One thing Nope does so well is how it moves the audience from expansive shots of the UFO moving through the sky to the characters cowering in their home or a stable shed. “The number one way I know that I feel drawn into a film, especially a thriller or horror scenario, is when I really feel linked to the characters’ experience of the events,” Monsour explained. “And so a lot of the interiors in the house and the sound design are really focused on feeling like you're in there with them, rather than having a God's eye view of everything that's happening.”

Nope also uses flashbacks, particularly those involving Ricky “Jupe” Park’s (Steven Yeun), to develop its characters, convey themes, and bring tension to the story. For Jupe, we get to see the whole bloody sitcom sequence with the chimpanzee unfold at one point in the film, but we also get quick cuts of young Jupe, scared and bloody on the sitcom set, at key moments, such as when Jupe is about to open his first family show featuring the UFO. (A debut that goes horribly, horribly wrong.)
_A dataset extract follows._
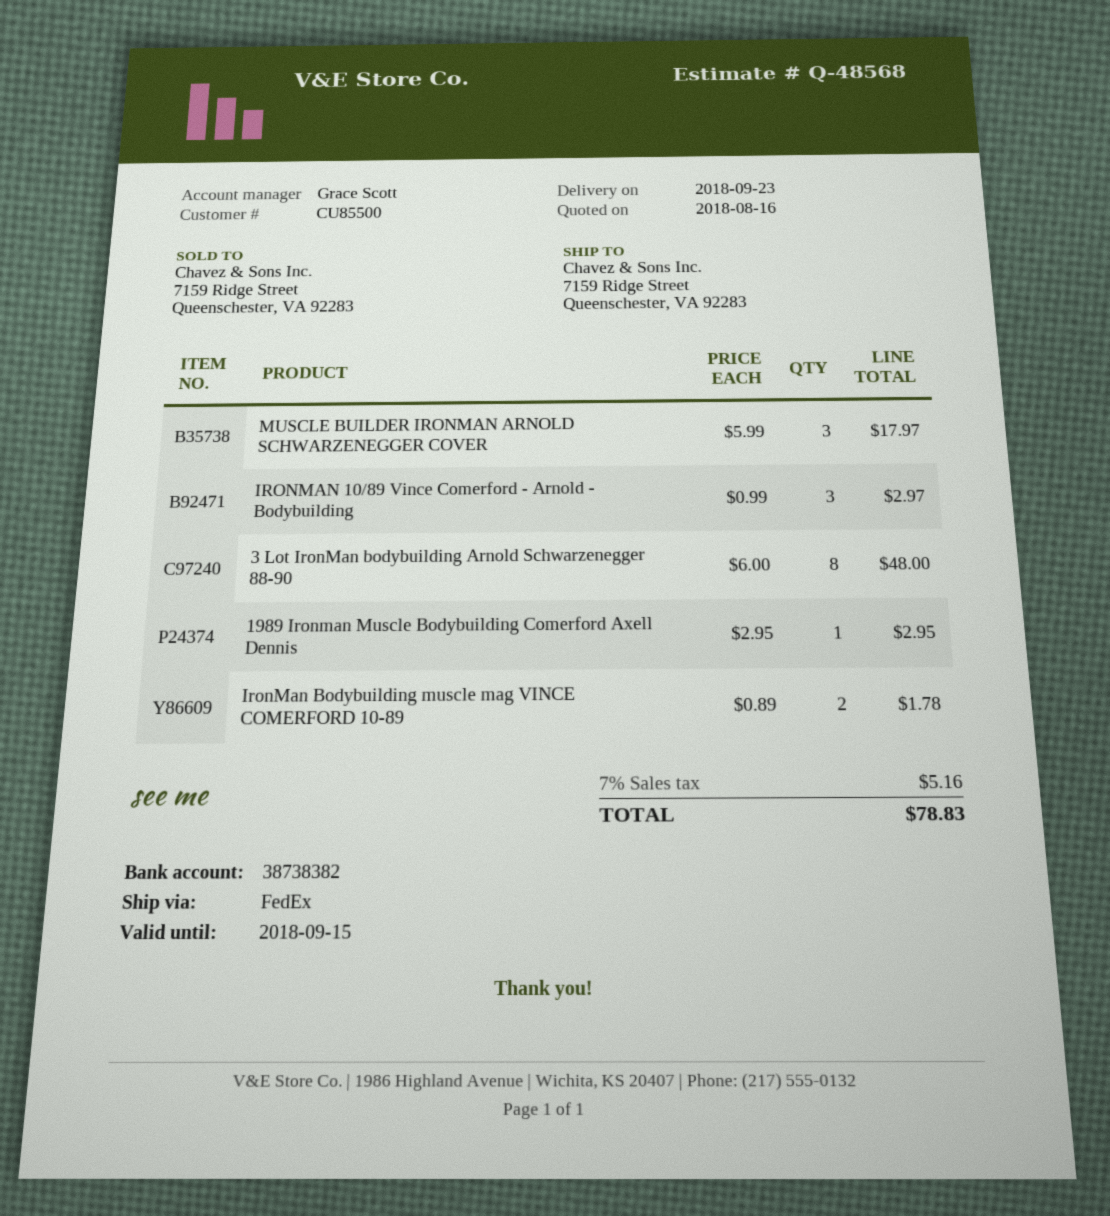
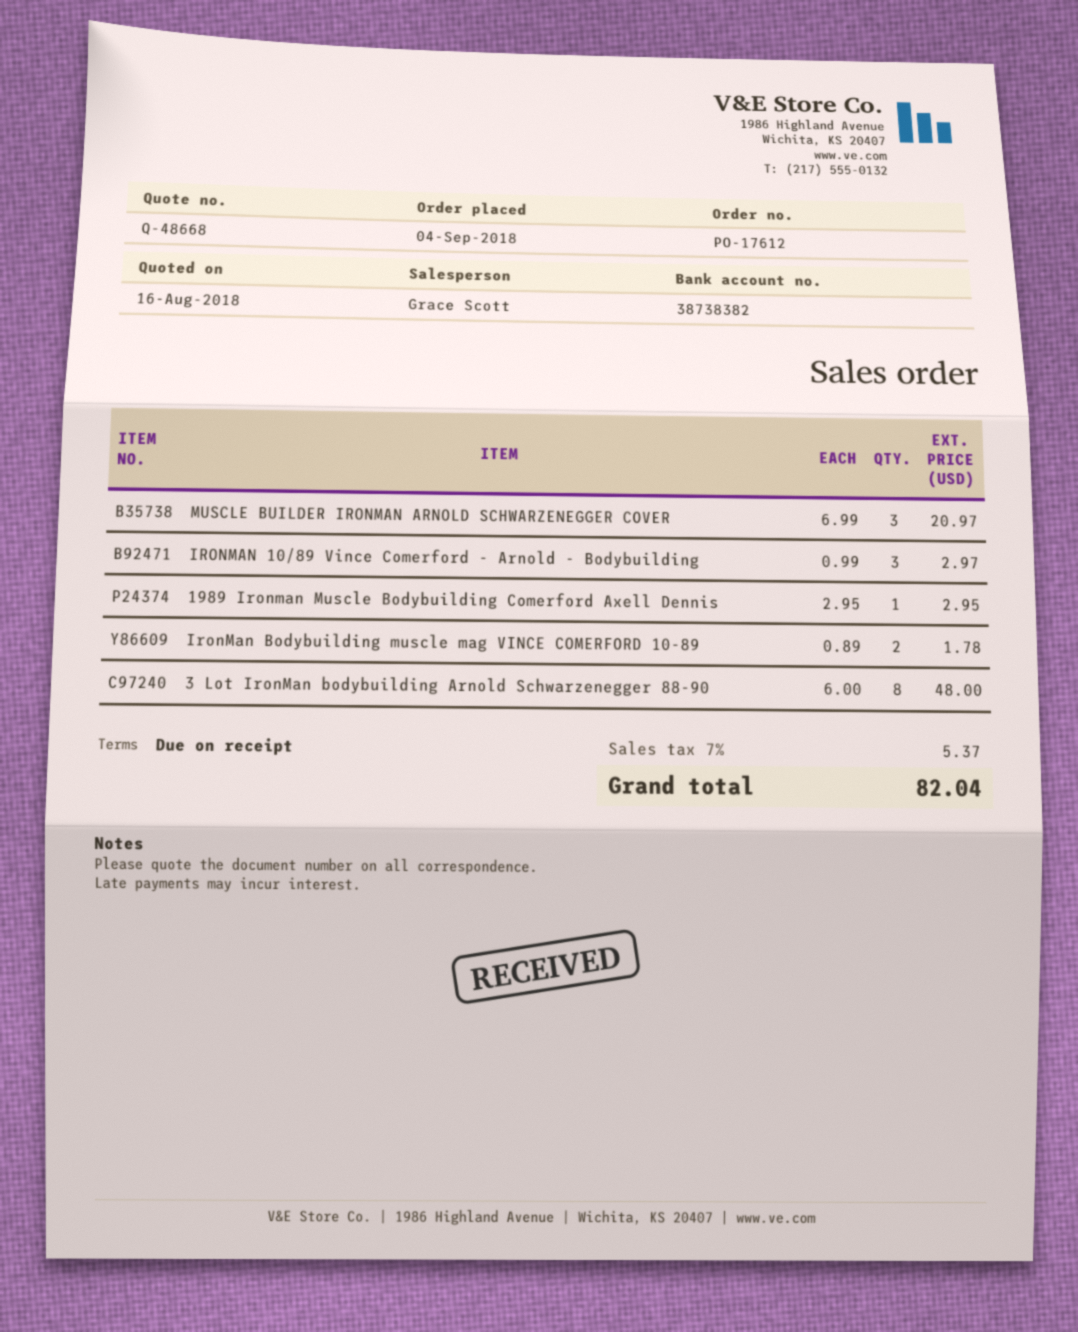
quote number: Q-48568 -> Q-48668
MUSCLE BUILDER IRONMAN ARNOLD SCHWARZENEGGER COVER: 3 x 5.99 = 17.97 -> 3 x 6.99 = 20.97
tax: 7% = 5.16 -> 7% = 5.37
total: 78.83 -> 82.04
“You can tell how intentional it is,” Monsour said about those quick cuts to young Jupe. “The lighting, the production design, the angle on the young actor playing young Ricky Jupe … even down to the color of the curtains behind present-day Jupe and the color of the tablecloth behind young Jupe and their placement in the frame. It's all very intentionally matched so that you feel this blur of how that little scared kid who experienced that trauma is still in that guy.”

Making sure these details line up is only part of what makes Monsour’s job so fulfilling. “The edit is a really fun place to be,” he said. “It's the place I really enjoy being because it's where we get the raw version of everything … we can do some raw musical work, some raw sound work, some raw visual effects work, and find the rough sketch which then gets finished.”

You can currently see the finished Nope, in all is terrifying glory, in theaters.